Exercise objective. Search the entries for the word "ЪГЪЛ" and pull out each line that has it.

The data.
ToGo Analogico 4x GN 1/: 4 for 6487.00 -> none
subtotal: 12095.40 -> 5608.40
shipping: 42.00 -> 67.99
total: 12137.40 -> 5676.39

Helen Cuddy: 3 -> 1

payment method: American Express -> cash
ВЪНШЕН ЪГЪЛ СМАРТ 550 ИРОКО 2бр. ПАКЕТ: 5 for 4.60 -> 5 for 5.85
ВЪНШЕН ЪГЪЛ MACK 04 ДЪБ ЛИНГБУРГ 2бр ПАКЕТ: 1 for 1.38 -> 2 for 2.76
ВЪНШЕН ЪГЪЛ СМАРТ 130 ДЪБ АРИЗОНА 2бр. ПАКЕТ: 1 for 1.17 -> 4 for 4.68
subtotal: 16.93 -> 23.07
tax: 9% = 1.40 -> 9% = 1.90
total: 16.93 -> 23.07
* * *
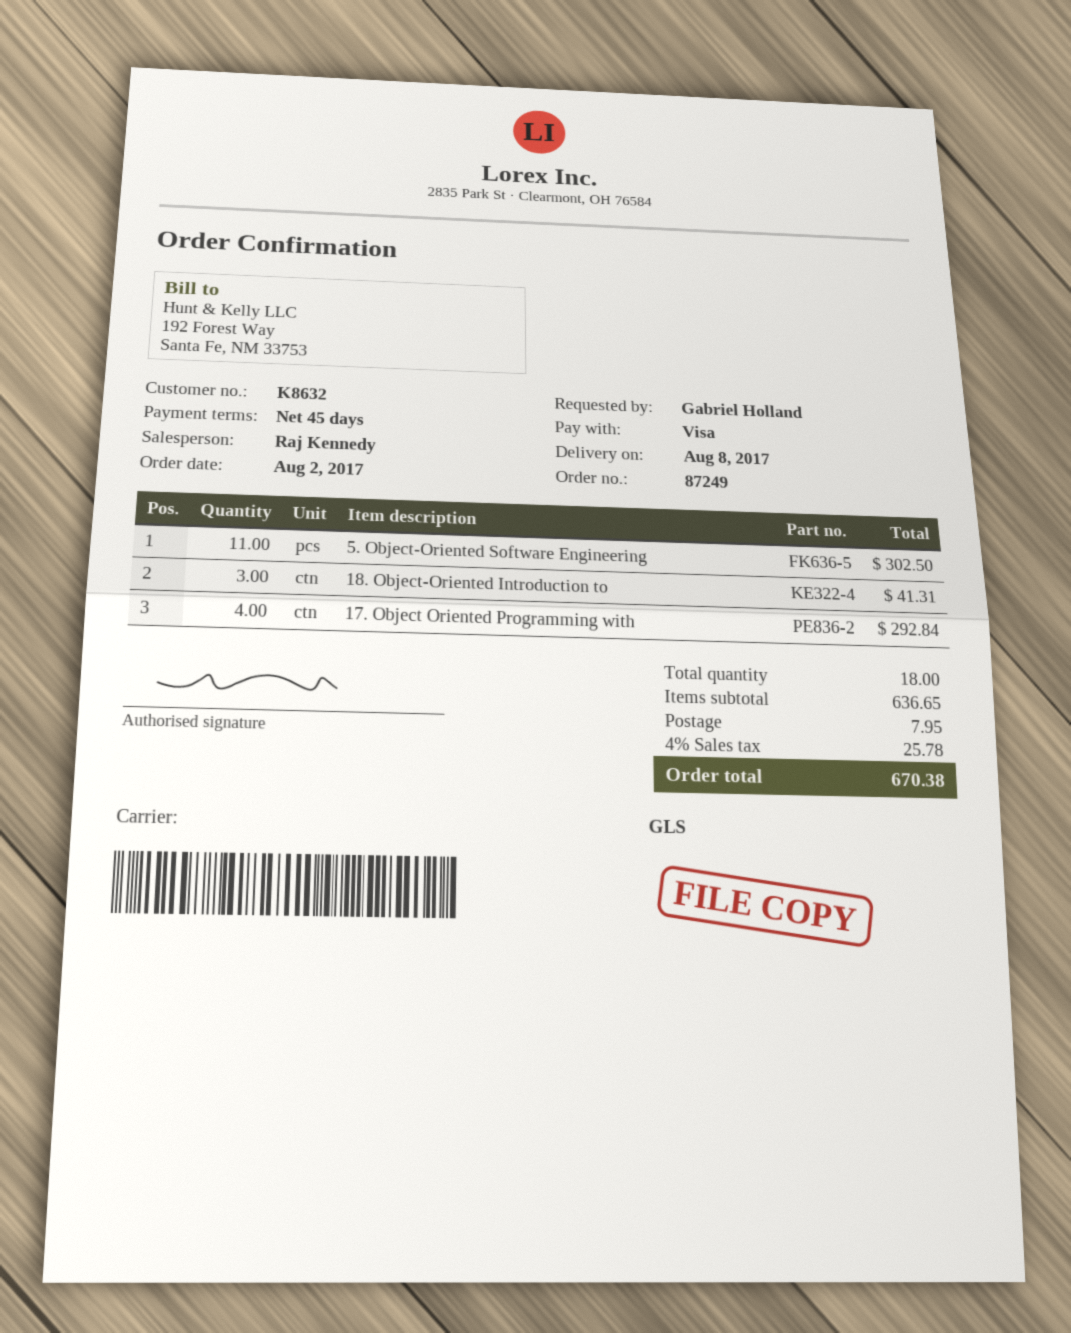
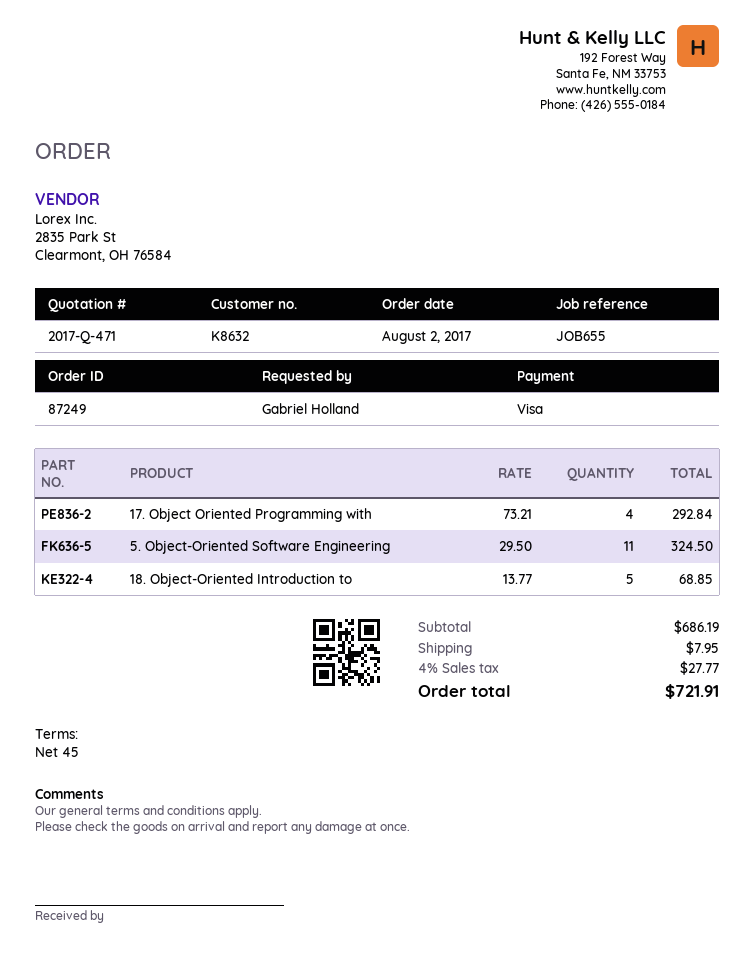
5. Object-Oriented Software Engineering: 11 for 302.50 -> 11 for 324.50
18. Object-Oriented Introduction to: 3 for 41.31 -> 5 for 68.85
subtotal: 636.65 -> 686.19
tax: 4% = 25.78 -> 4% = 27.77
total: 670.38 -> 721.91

Exercise solution.
ВЪНШЕН ЪГЪЛ СМАРТ 550 ИРОКО 2бр. ПАКЕТ: 5 for 4.60 -> 5 for 5.85
ВЪНШЕН ЪГЪЛ MACK 04 ДЪБ ЛИНГБУРГ 2бр ПАКЕТ: 1 for 1.38 -> 2 for 2.76
ВЪНШЕН ЪГЪЛ СМАРТ 130 ДЪБ АРИЗОНА 2бр. ПАКЕТ: 1 for 1.17 -> 4 for 4.68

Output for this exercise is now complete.